■ **PROBLEM**: Of the entries below, copy only those lines that contain the word "flex".

■ **Web interface edit records**:
▼▼▼
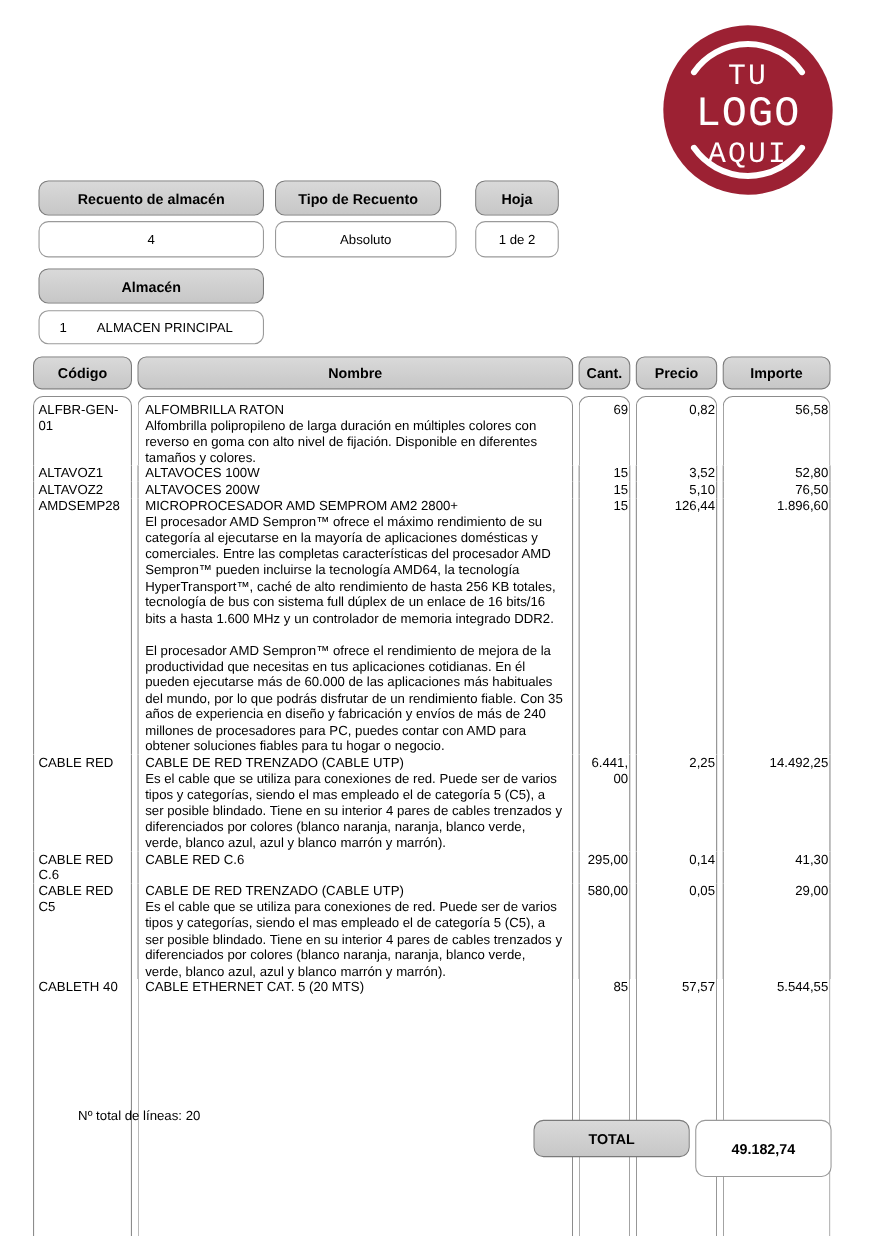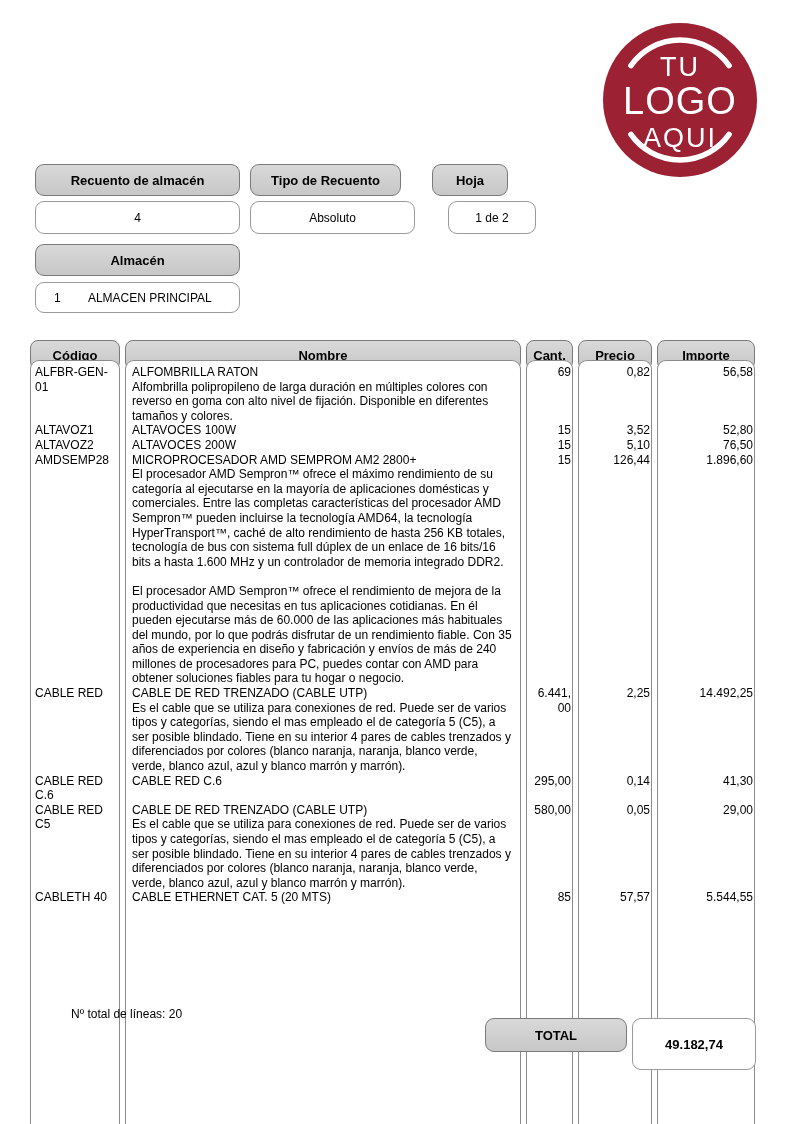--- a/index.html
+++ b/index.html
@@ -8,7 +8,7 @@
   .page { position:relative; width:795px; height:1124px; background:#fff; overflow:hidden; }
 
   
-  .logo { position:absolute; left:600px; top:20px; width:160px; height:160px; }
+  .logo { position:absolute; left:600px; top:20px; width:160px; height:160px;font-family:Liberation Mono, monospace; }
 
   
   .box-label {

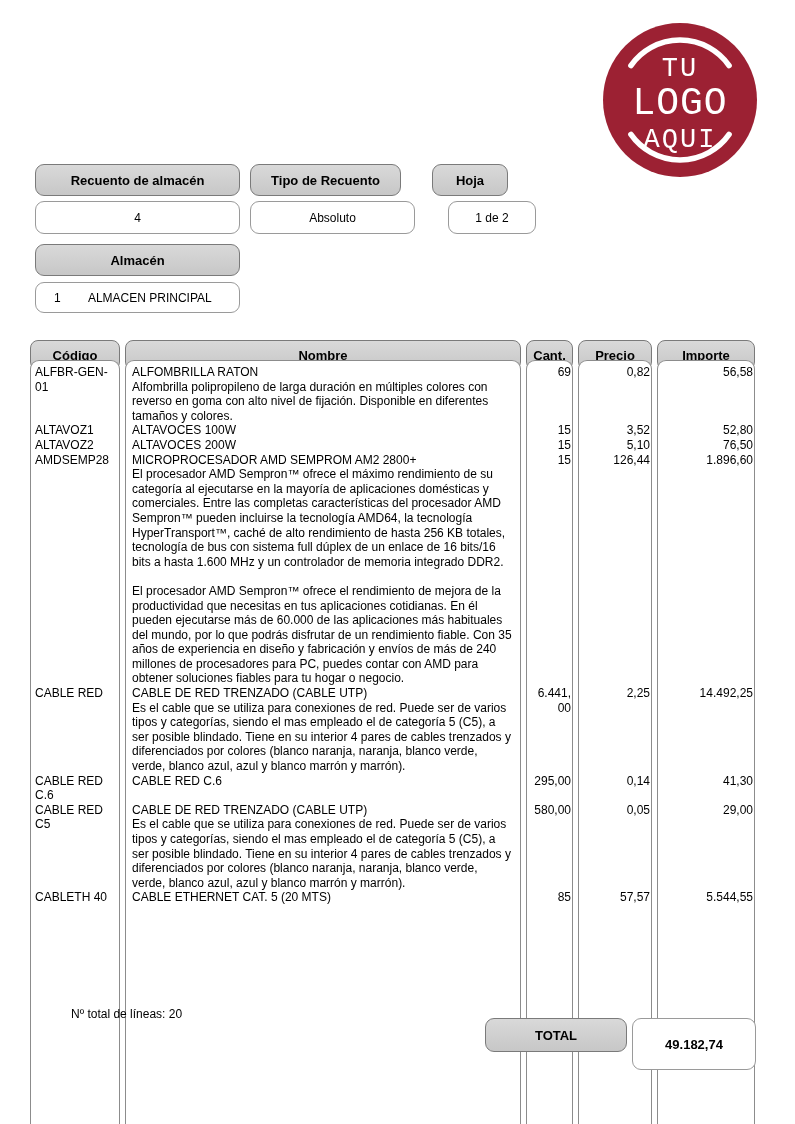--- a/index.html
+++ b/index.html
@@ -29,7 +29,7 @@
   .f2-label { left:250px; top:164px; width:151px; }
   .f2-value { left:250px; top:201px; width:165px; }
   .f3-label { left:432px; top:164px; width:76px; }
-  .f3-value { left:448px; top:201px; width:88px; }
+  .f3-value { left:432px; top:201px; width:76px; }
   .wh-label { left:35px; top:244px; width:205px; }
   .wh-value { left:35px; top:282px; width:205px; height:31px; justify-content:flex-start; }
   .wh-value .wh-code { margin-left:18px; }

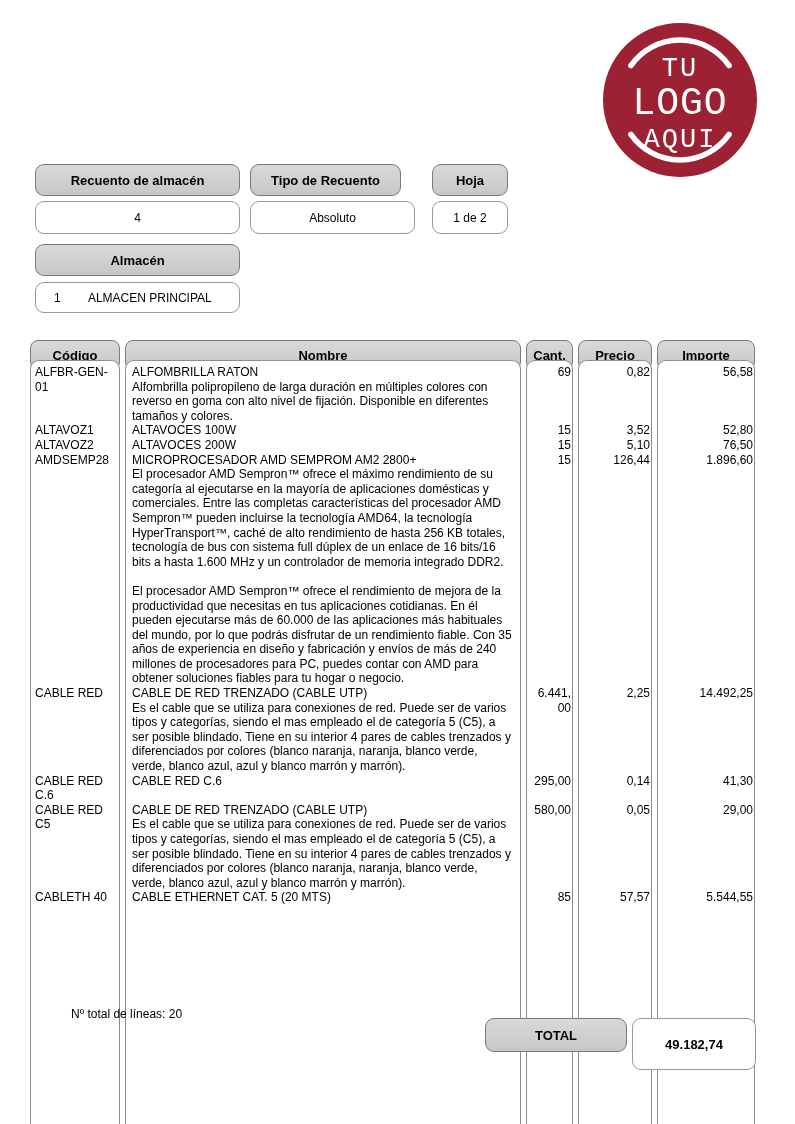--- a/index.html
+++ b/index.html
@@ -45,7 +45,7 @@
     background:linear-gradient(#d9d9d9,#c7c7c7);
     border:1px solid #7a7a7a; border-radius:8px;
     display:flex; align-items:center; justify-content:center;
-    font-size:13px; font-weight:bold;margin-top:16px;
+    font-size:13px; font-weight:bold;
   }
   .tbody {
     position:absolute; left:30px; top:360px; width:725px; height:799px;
▲▲▲
■ **ANSWER TO THIS EXERCISE**:
   .wh-value { left:35px; top:282px; width:205px; height:31px; justify-content:flex-start; }
     display:flex; align-items:center; justify-content:center;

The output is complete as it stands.